BEGIN INPUT

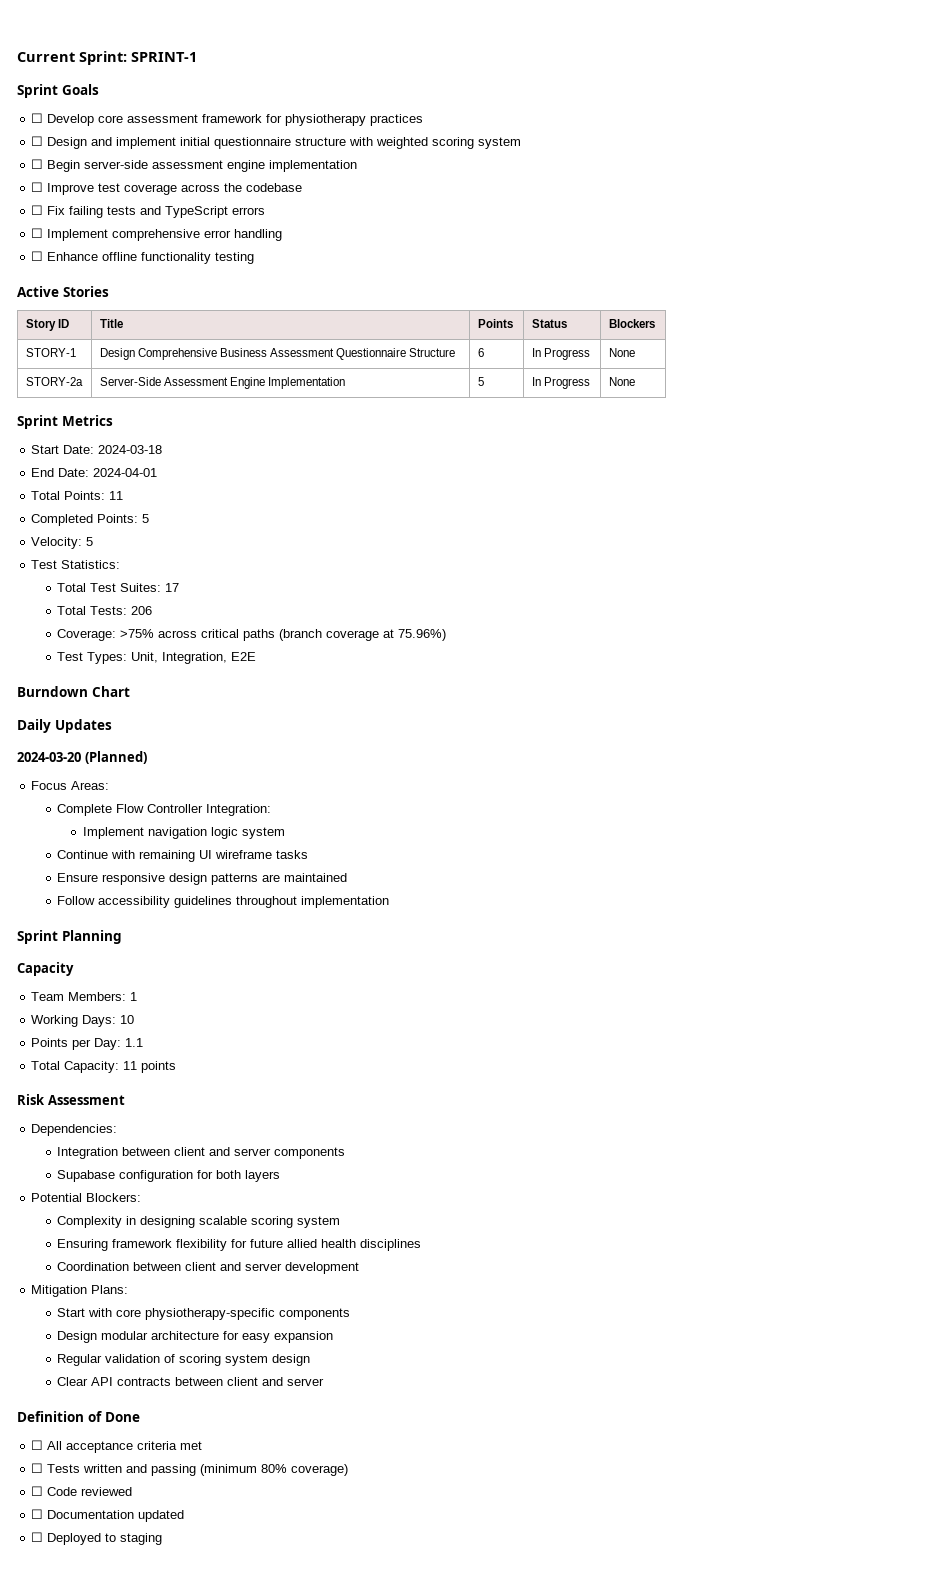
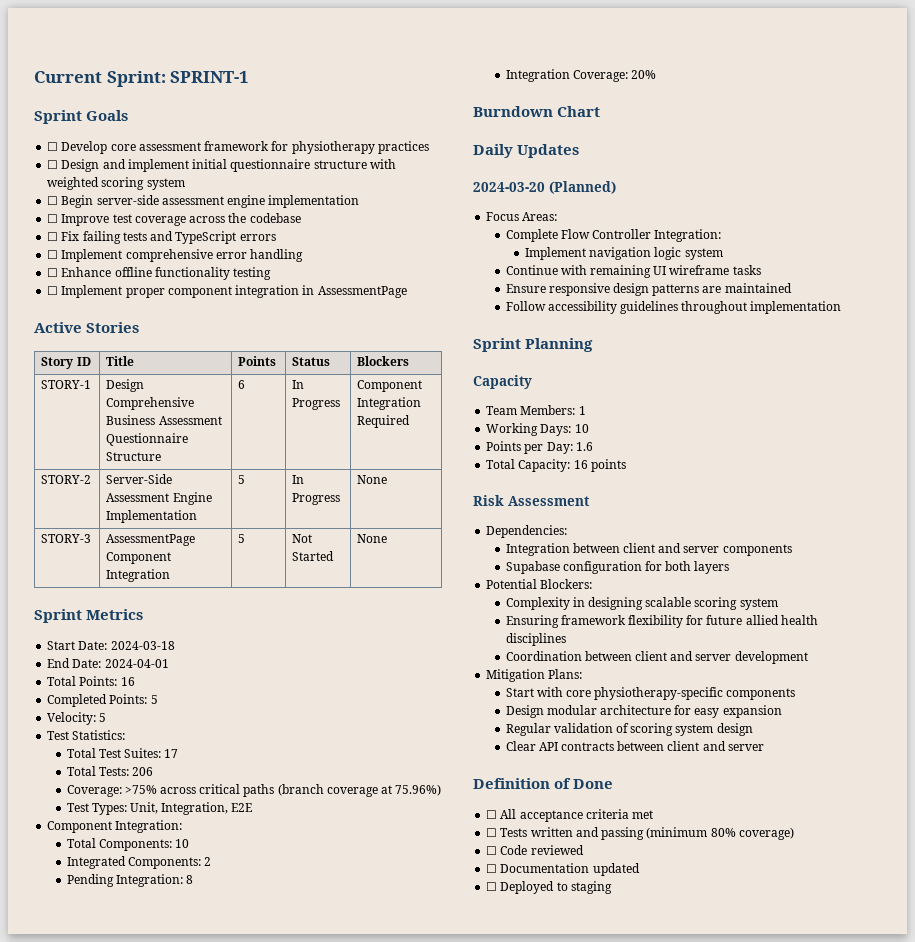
+ ☐ Implement proper component integration in AssessmentPage
- STORY-1 | Design Comprehensive Business Assessment Questionnaire Structure | 6 | In Progress | None
- STORY-2a | Server-Side Assessment Engine Implementation | 5 | In Progress | None
+ STORY-1 | Design Comprehensive Business Assessment Questionnaire Structure | 6 | In Progress | Component Integration Required
+ STORY-2 | Server-Side Assessment Engine Implementation | 5 | In Progress | None
+ STORY-3 | AssessmentPage Component Integration | 5 | Not Started | None
- Total Points: 11
+ Total Points: 16
+ Component Integration:
+ Total Components: 10
+ Integrated Components: 2
+ Pending Integration: 8
+ Integration Coverage: 20%
- Points per Day: 1.1
+ Points per Day: 1.6
- Total Capacity: 11 points
+ Total Capacity: 16 points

END INPUT

* EXERCISE AIM *
Report each line in the data above that holds the word "Implementation" by copying it.

* TASK RESULT *
- STORY-2a | Server-Side Assessment Engine Implementation | 5 | In Progress | None
+ STORY-2 | Server-Side Assessment Engine Implementation | 5 | In Progress | None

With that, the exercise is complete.